WHAT YOU ARE ASKED TO DO:
Each line of the listing that contains the word "family" is to be copied.
::: INFORMATION
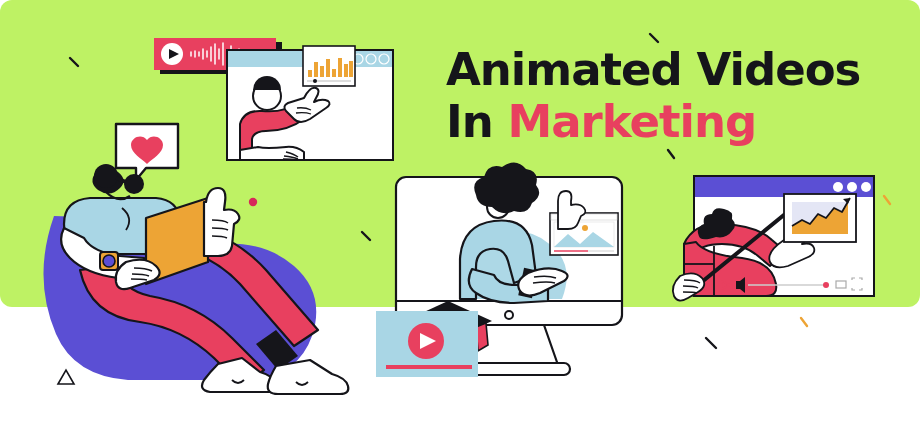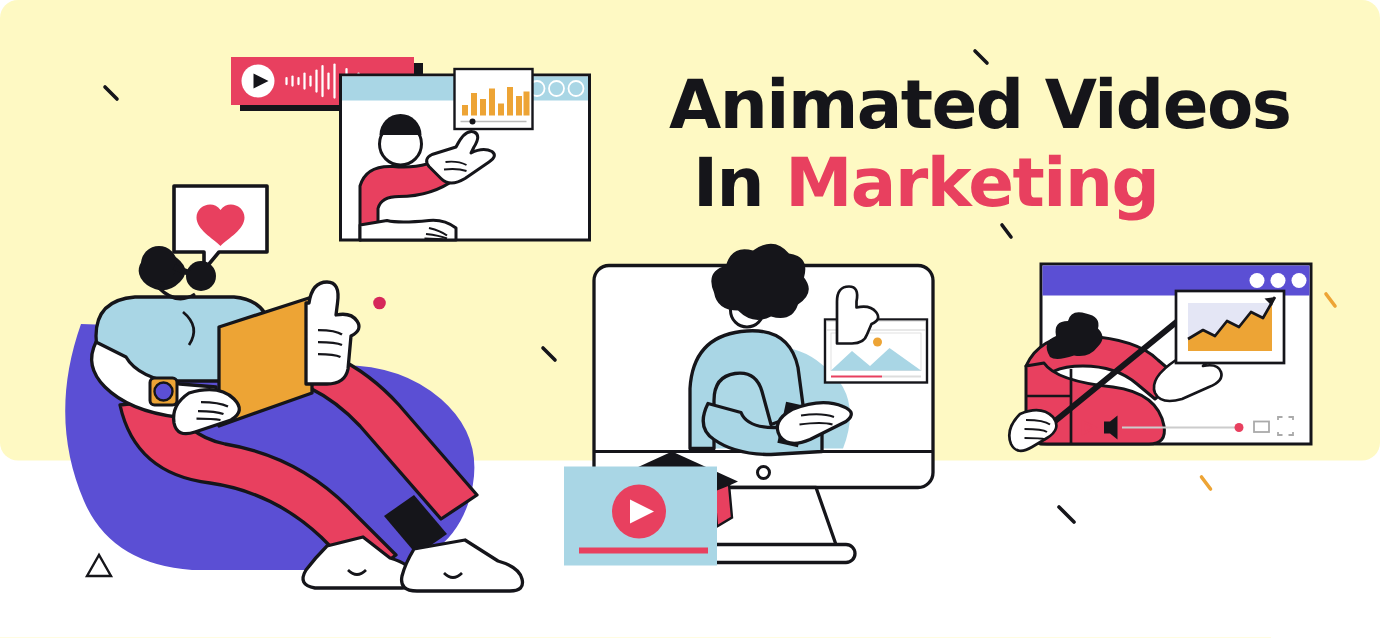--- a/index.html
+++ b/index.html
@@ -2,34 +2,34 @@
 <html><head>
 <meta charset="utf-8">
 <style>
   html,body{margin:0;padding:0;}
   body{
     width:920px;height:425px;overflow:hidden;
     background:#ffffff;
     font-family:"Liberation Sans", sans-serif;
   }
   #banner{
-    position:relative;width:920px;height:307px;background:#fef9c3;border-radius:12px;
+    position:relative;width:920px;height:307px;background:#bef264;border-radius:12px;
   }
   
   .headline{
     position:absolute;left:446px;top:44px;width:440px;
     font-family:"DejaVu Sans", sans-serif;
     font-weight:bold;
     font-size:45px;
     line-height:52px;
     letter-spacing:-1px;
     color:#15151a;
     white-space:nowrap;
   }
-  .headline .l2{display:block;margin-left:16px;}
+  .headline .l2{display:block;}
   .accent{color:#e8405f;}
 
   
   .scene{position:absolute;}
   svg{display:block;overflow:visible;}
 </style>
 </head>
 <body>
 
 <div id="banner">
::::::
RESULT BELOW:
     font-family:"Liberation Sans", sans-serif;
     font-family:"DejaVu Sans", sans-serif;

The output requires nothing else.